• 31 Oct 2024, 10:14 a.m.

    The forum is not a marketplace for IWC watches, but this one is that special I wanted to make an exception :

    A Portofino ref 5251 which belonged to Gunter Blumlein is on auction. For the collectors who like provenance, it can't get any better.

    www.phillips.com/detail/iwc/CH080524/1

    The present Portofino reference 5251 is historically important in more ways than one. Not only was it the model that debuted the Portofino line in 1984 but most importantly it was bought by Gunther Blumlein on 20 December 1991 -most certainly as a Christmas present.

    This watch finds its genesis in the desire for Kurt Klaus to create a wristwatch using the historic 9251 pocket watch caliber. The result is incredibly avant garde for the time with a 46mm timepiece with a definitive vintage vibe but unheard of proportions and an elegant and subtle dial layout.

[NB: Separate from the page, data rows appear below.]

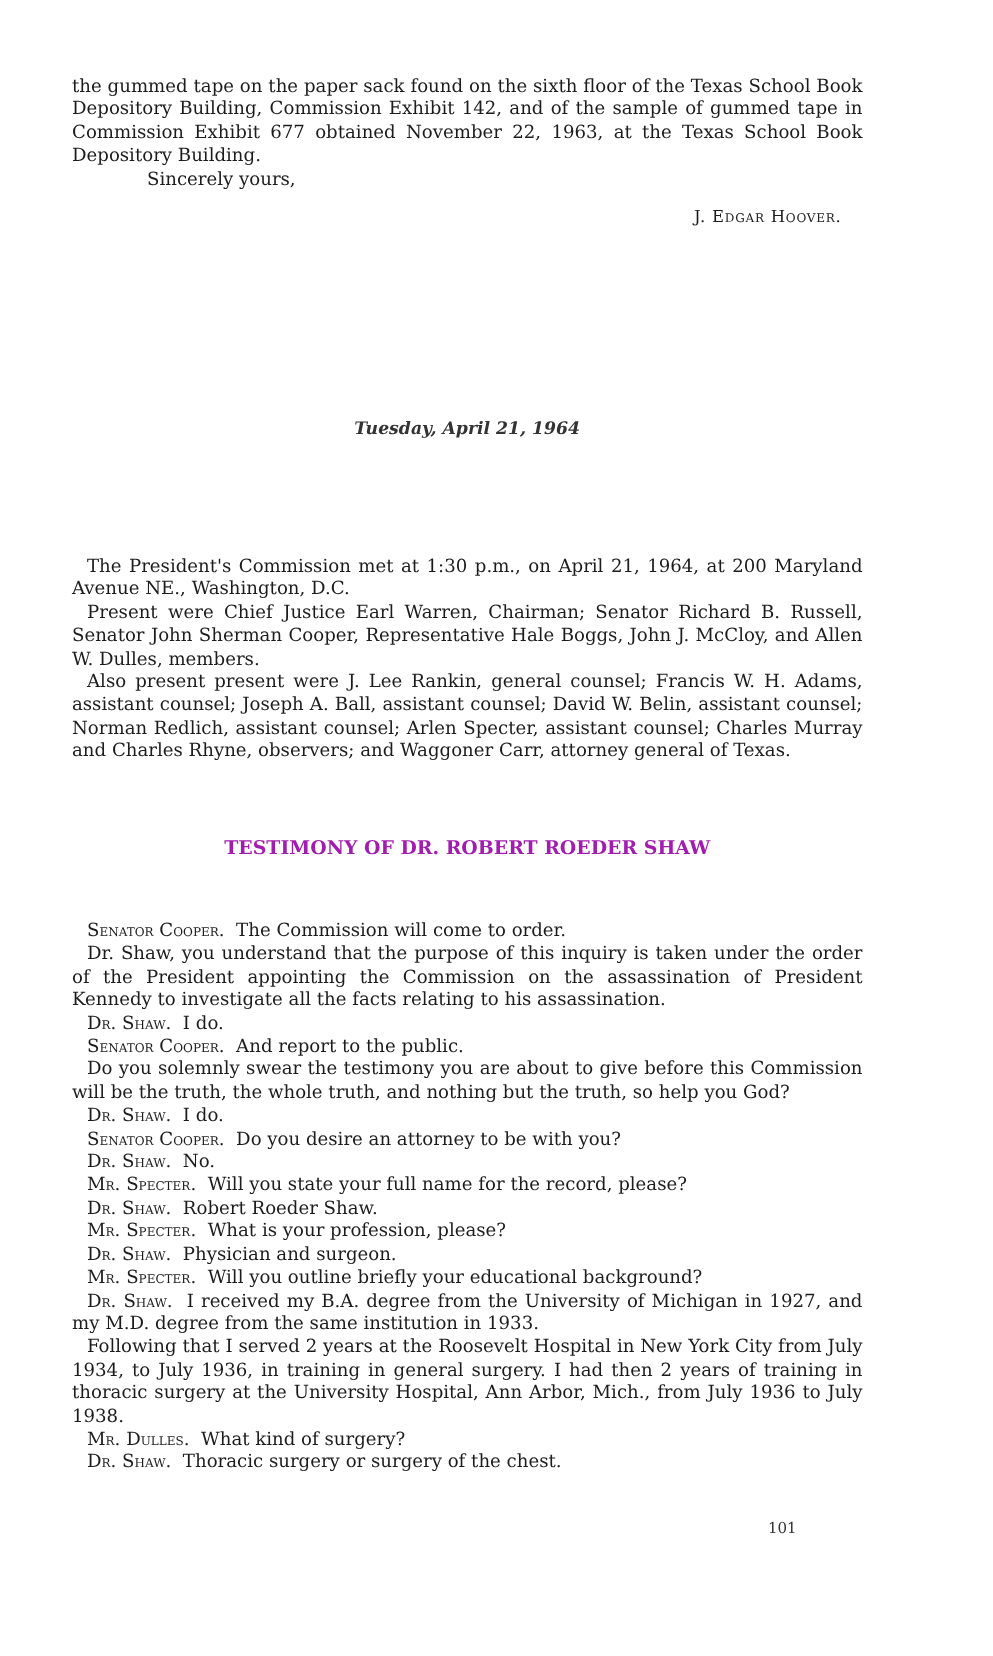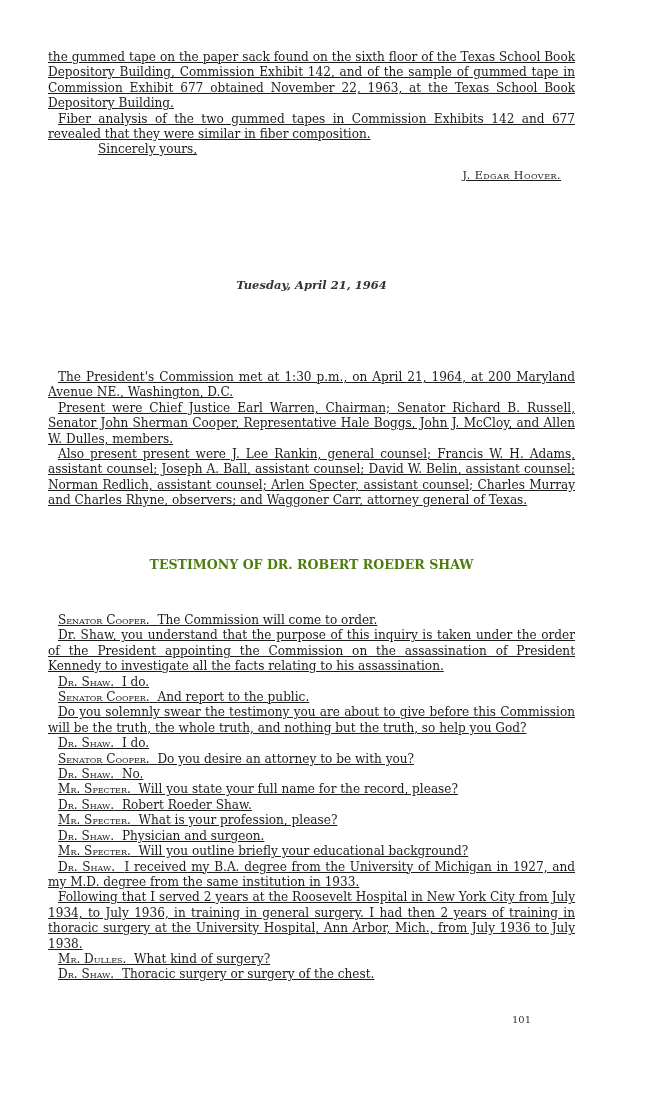--- a/index.html
+++ b/index.html
@@ -6,7 +6,7 @@
   body { width: 662px; height: 1104px; position: relative; overflow: hidden; color: #1c1c1c;
          font-family: "DejaVu Serif", "Liberation Serif", serif; }
   .page { position: absolute; left: 48px; top: 50px; width: 527px; }
-  p { margin: 0; font-size: 12.1px; line-height: 15.4px; text-align: justify; text-decoration: underline; }
+  p { margin: 0; font-size: 12.1px; line-height: 15.4px; text-align: justify; }
   p.indent { text-indent: 10px; }
   .closing { text-indent: 50px; text-align: left; }
   .signature { text-align: right; font-size: 11px; letter-spacing: 0.5px; margin-top: 10px; padding-right: 14px; }

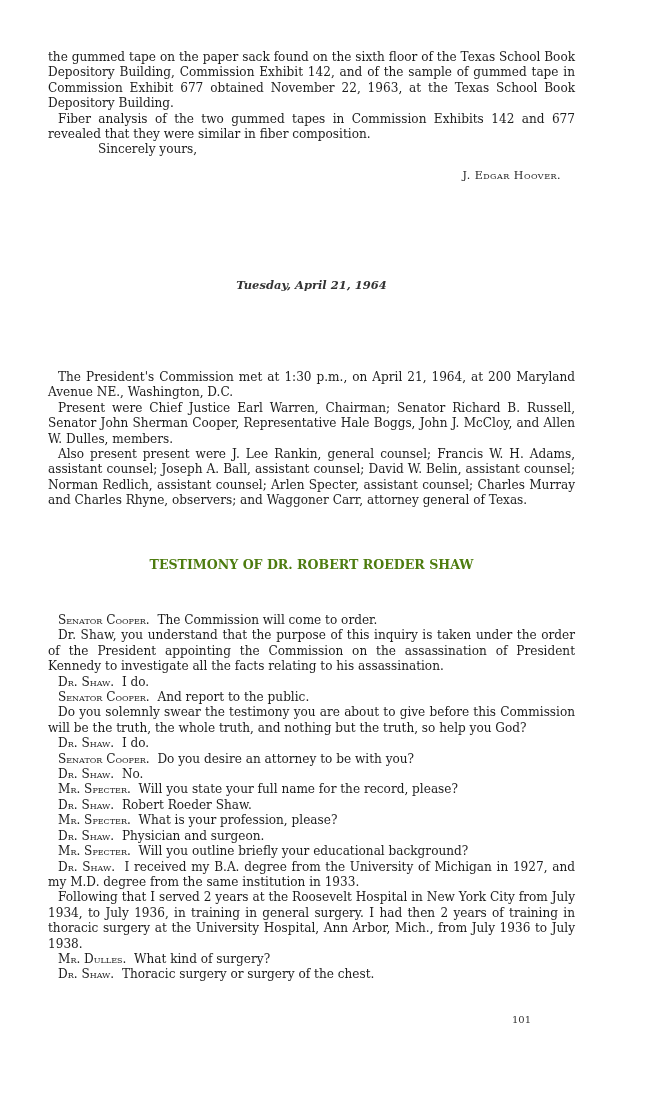--- a/index.html
+++ b/index.html
@@ -28,7 +28,6 @@
 
   <div>
     <p>the gummed tape on the paper sack found on the sixth floor of the Texas School Book Depository Building, Commission Exhibit 142, and of the sample of gummed tape in Commission Exhibit 677 obtained November 22, 1963, at the Texas School Book Depository Building.</p>
-    <p class="indent">Fiber analysis of the two gummed tapes in Commission Exhibits 142 and 677 revealed that they were similar in fiber composition.</p>
     <p class="closing">Sincerely yours,</p>
     <p class="signature sc">J. Edgar Hoover.</p>
   </div>

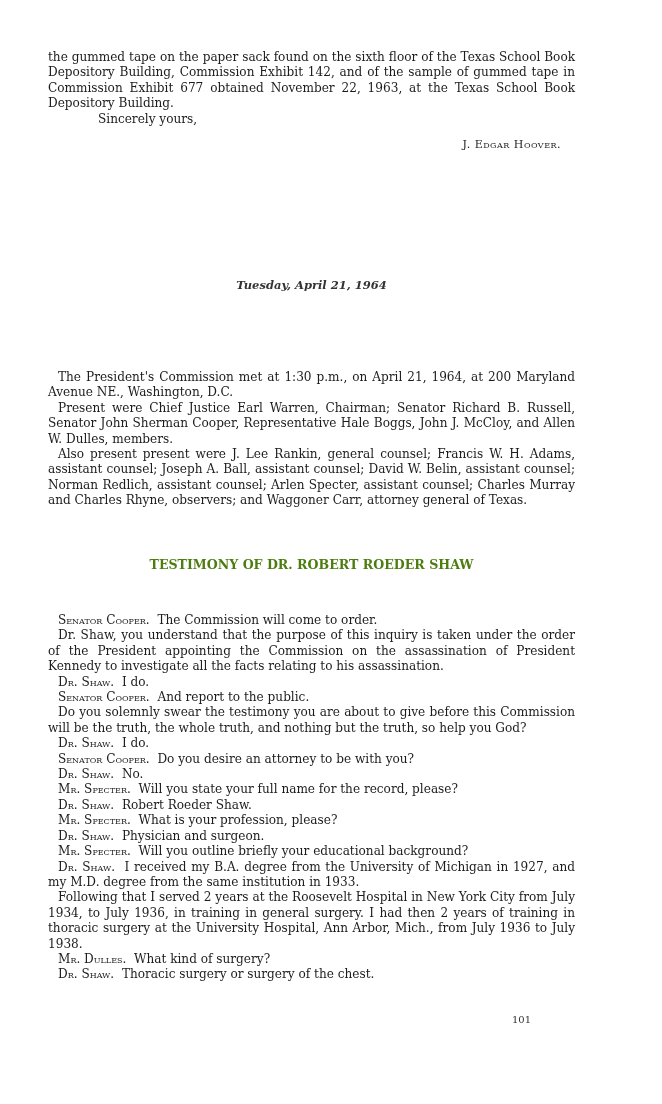--- a/index.html
+++ b/index.html
@@ -17,7 +17,7 @@
                   font-size: 12.6px; line-height: 15.5px; color: #2a2a2a; padding-left: 12px; text-indent: -12px; box-sizing: border-box; }
   .session { position: absolute; left: 0; top: 320px; width: 527px; }
   .sub-heading { position: absolute; left: 0; top: 507px; width: 527px; text-align: center;
-                 font-weight: bold; font-size: 12.6px; color: #4d7c0f; }
+                 font-weight: bold; font-size: 12.6px; color: #a21caf; }
   .testimony { position: absolute; left: 0; top: 535px; width: 527px; margin-top: 28px; }
   .page-number { position: absolute; left: 512px; top: 1014px; font-size: 10px; color: #333; }
 </style>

    When low-cost quartz watches from Japan flooded the market, large areas of the Swiss watch industry plunged into a deep crisis. In 1978, a German company by the name of VDO Adolf Schindling AG took over IWC. The new owners brought Gunter Blumlein on board, an engineer by training, who was also skilled at marketing. He fully endorsed the company's heritage and proud tradition, and ushered in a renaissance of high-quality mechanics. During this period, Kurt Klaus developed the famed perpetual calendar, which had its debut in the Da Vinci family in 1985. In 1990, IWC definitively scaled the heights of Haute Horlogerie with the Grande Complication: among other things, the watch featured the legendary minute repeater designed by Dominique Renaud and Giulio Papi. To celebrate IWC's 125th anniversary in 1993, "Il Destriero Scafusia" was launched, the most complicated watch ever built in Schaffhausen. In addition, Blumlein drove the development and design of in-house movements, such as the 50000-calibre family with Pellaton winding and a seven-day power reserve. Under his leadership, IWC also established the materials expertise that has remained unique to this day. In 1980, the IWC Porsche Design Titanium Chronograph became the world's first wristwatch with a case made from titanium. The Da Vinci Perpetual Calendar, which followed in 1986, was the first watch in a case made of black zirconium oxide ceramic. In February 2000, Richemont acquired IWC, Jaeger-LeCoultre and A. Lange & Sohne. There would have been a role for Gunter Blumlein in the Group, but in 2001, after a short but serious illness, he passed away unexpectedly at the young age of 58.

    This Portofino has a nice story of it's origins . Rumour goes that Kurt Klaus and the IWC designer Hanno Burtscher were in a pub drinking a local Schaffhausen beer, talking about watches and the idea came to convert a pocketwatch with moonphase that was developed by Kurt Klaus into a wristwatch. The napkin on the table was used to draw the watch and the 5251 was born.

    In 2018, there was an auction witht the Pilot ref 3705 that also belonged to Gunter Blumlein and the watch was sold for 53750 US$, like I said : provenance...

  • Master
    31 Oct 2024, 3:45 p.m.

    Tonny, what a great watch, story and insight into a very important part of IWC's rich history full of engineering and uniqueness. Gunter Blumlein was a visionary genius and also a hands-on engineer. The right man at the right place and time. Maybe IWC wouldn't exist anymore without his steering through wild, untamed and dangerous conditions. Who knows?

    A watch with provenance and history for sure, that's what collecting is all about.

    If I were able to win that auction, I probably wouldn't dare to wear that gem on my wrist. ;-)

    That's how it looks on the wrist and on the table. But it's not the auctioned item, just a similar example.

  • Master
    31 Oct 2024, 5:35 p.m.

    Talk about a watch with providence!

  • Master
    31 Oct 2024, 8:56 p.m.

    Is this the pocket watch it was derived from? In Schaffhausen in 2023, I believe this beauty belongs to Thomas Bergmann.